In other words, while psychoanalytic theorizing processes have been raised above new horizons of non-duality and compassion, training programs for the new generation of psychoanalysts is lagging far behind, failing to change significantly from what it used to be in the early days of psychoanalysis, in the last years of the 19th century; None of the methodologies used in psychoanalytic training meets directly and specifically the delicate issues and goals of cultivating the non-dual mind of the psychoanalyst and his compassionate presence.

This is where Buddhism may enter the picture in order to close the disturbing gap within psychoanalysis; our proposal suggests that assimilating Buddhist philosophy and methodologies within a unique program of psychoanalytic training will transform the whole domain of psychoanalytic treatment. Consequently, by finding an organic Western humanistic-scientific discipline which is a natural collaborator of Buddhism, the two-fold vision of this proposal, is likely to materialize successfully: the preservation and dissemination of Buddhism on the one hand, and the transforming evolution of psychoanalysis, on the other hand.

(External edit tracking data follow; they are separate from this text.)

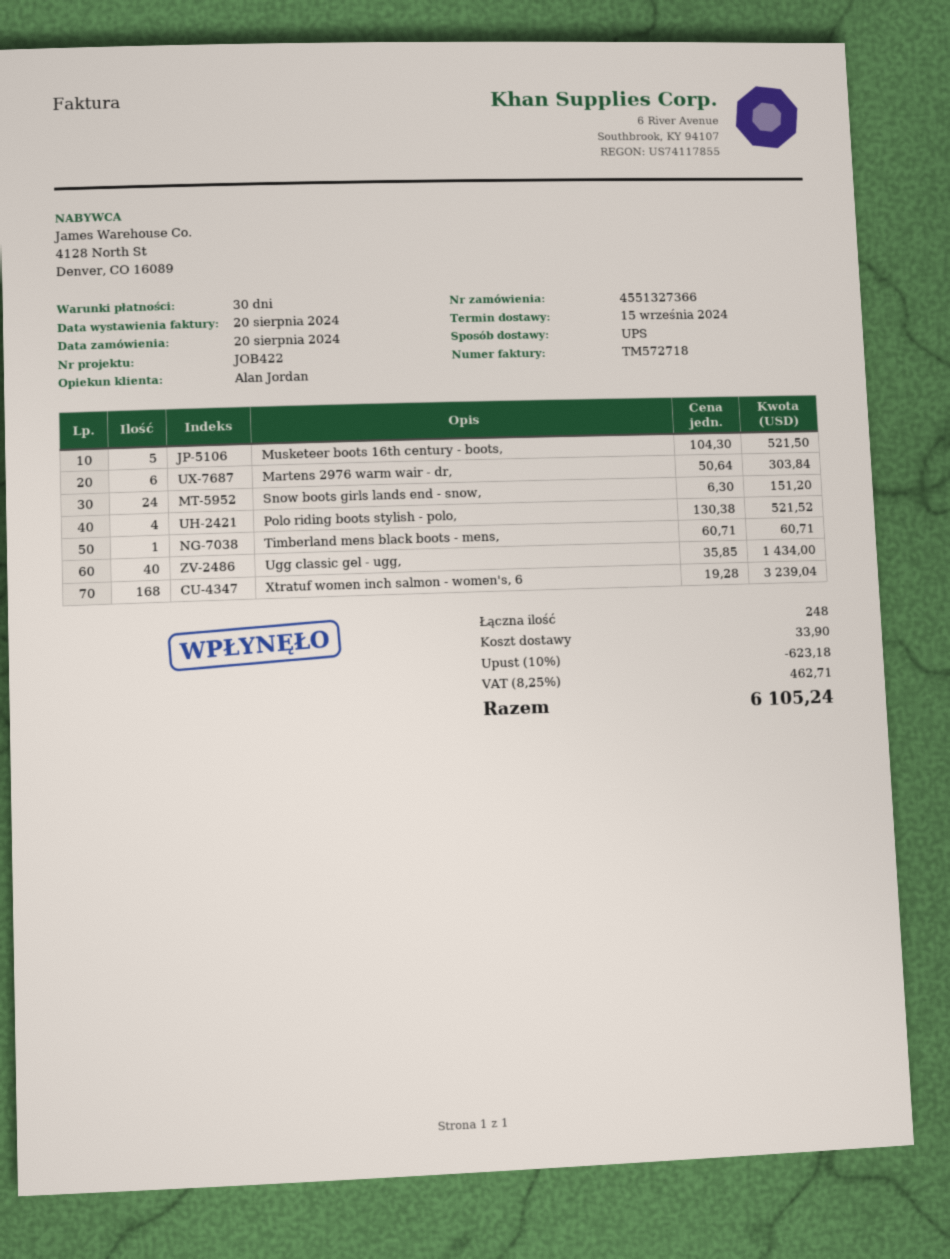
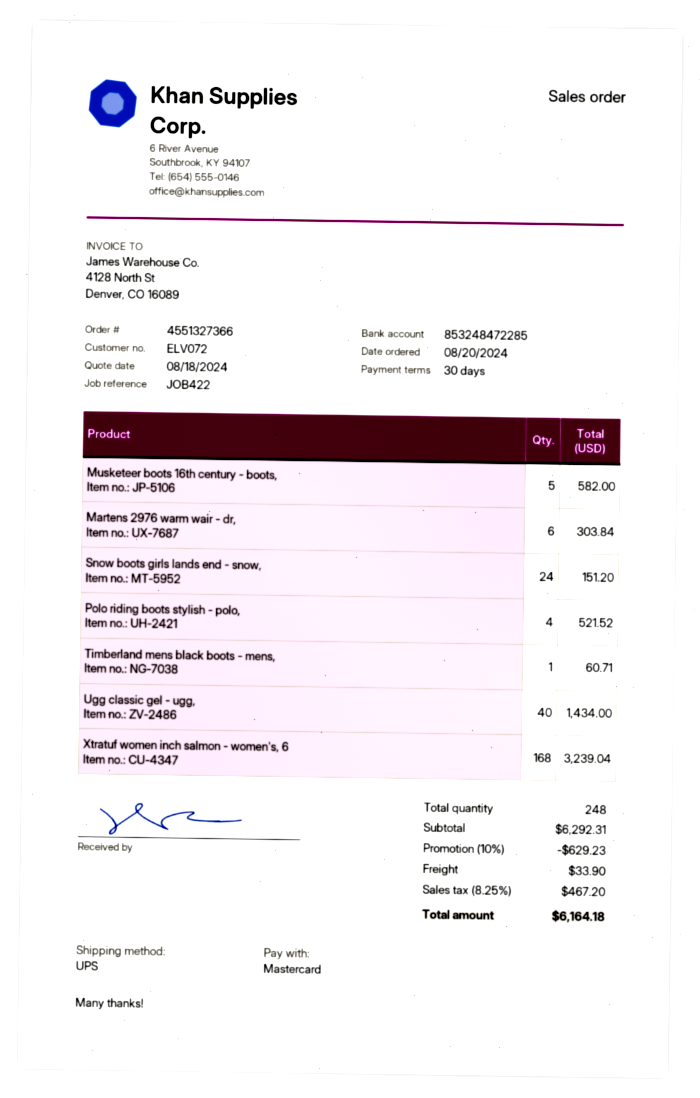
Musketeer boots 16th century - boots,: 5 for 521.50 -> 5 for 582.00
discount: 10% = 623.18 -> 10% = 629.23
tax: 8.25% = 462.71 -> 8.25% = 467.20
total: 6105.24 -> 6164.18

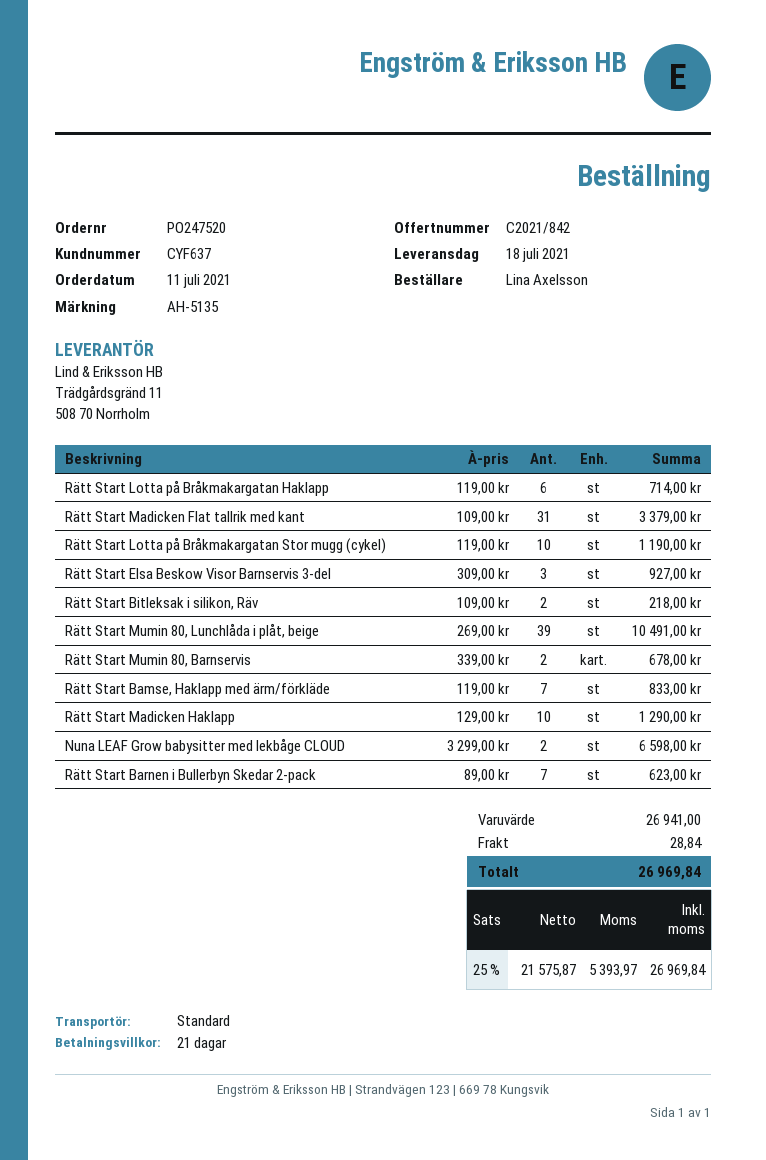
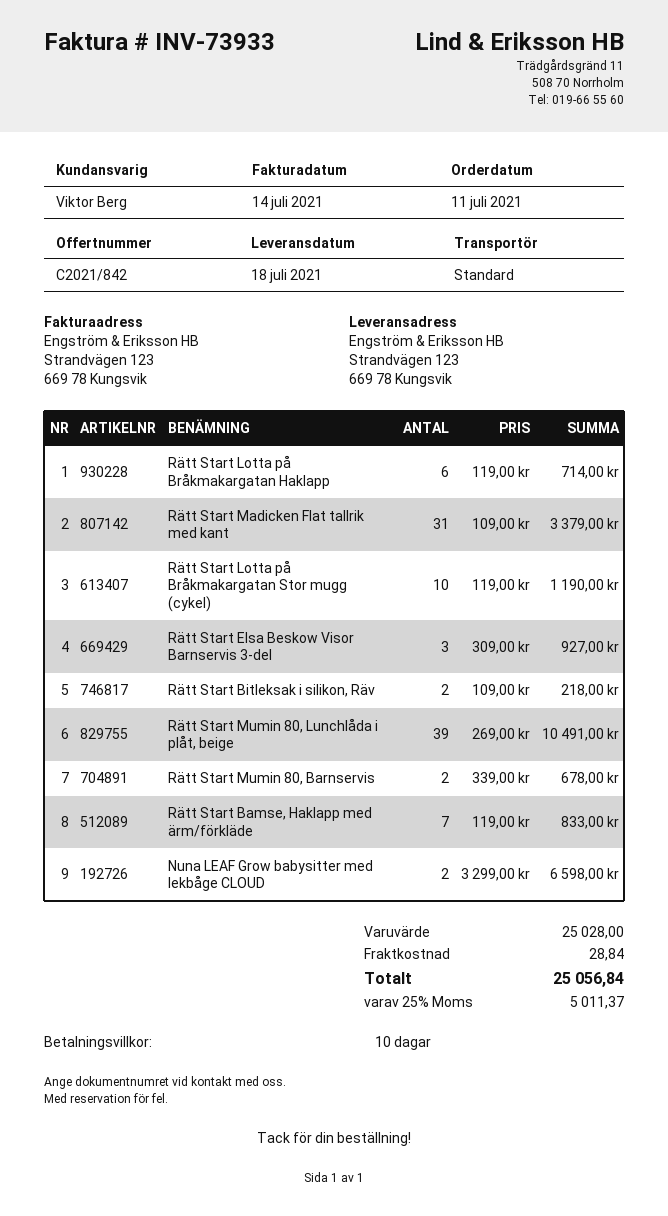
payment terms: 21 days -> 10 days
Rätt Start Madicken Haklapp: 10 x 129.00 = 1290.00 -> none
Rätt Start Barnen i Bullerbyn Skedar 2-pack: 7 x 89.00 = 623.00 -> none
subtotal: 26941.00 -> 25028.00
tax: 25% = 5393.97 -> 25% = 5011.37
total: 26969.84 -> 25056.84

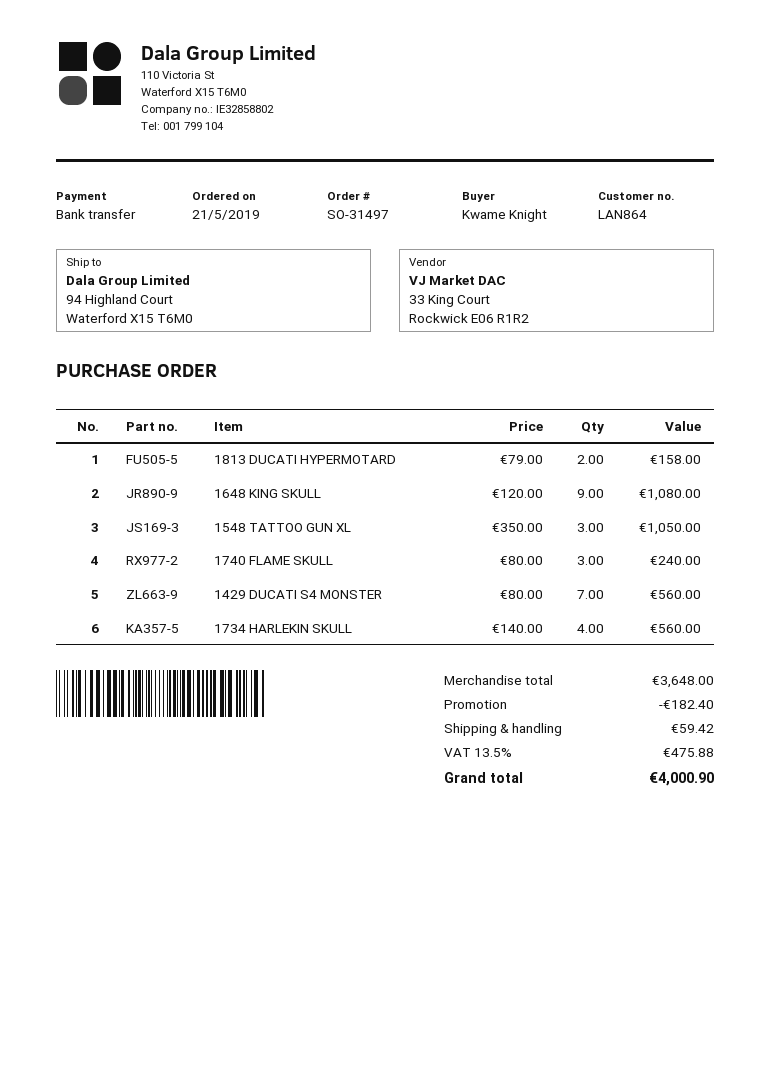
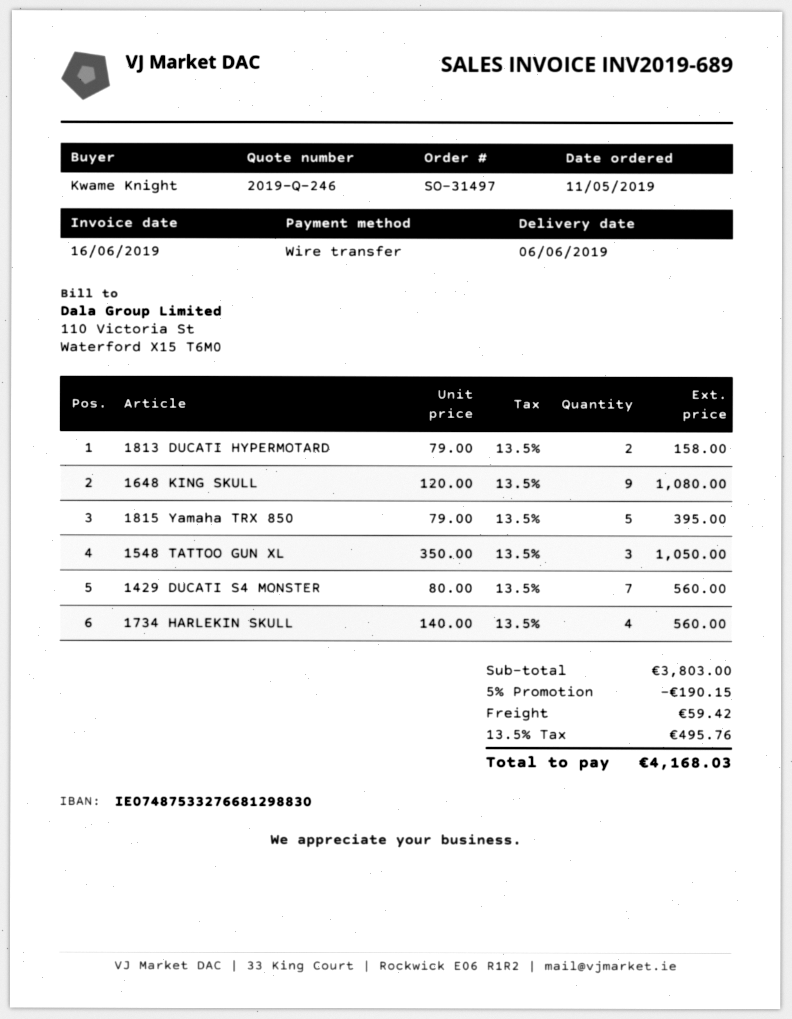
order date: 2019-05-21 -> 2019-05-11
1740 FLAME SKULL: 3 x 80.00 = 240.00 -> none
1815 Yamaha TRX 850: none -> 5 x 79.00 = 395.00
subtotal: 3648.00 -> 3803.00
discount: 182.40 -> 190.15
tax: 13.5% = 475.88 -> 13.5% = 495.76
total: 4000.90 -> 4168.03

Contemporary Collaborations of Buddhism and
Psychoanalytic Psychotherapy
The last decades have seen many sincere attempts to strengthen the links between psychoanalytic psychology and Buddhist insights, and many programs of combining psychologies of the East and the West were promoted all over the Western world. Nonetheless, all these pioneering and valuable efforts have never culminated in a full, formal Psychoanalytic-Buddhist Training Program. Although the proposed implementation of our vision into an unprecedented enterprise of Psychoanalytic-Buddhist Training Program would naturally be modest in its quantitative dimension, we are sure it would rise qualitatively to become a source of inspiration to the whole domain of Psychoanalysis, the crown jewel of Western disciplines helping psychic suffering, as well as provide a mighty impetus to the valuable goal of Western preservation of Buddhism. Such a bold vision is now ripe and mature, and we honestly believe that we also have reached a phase of ripeness and maturity.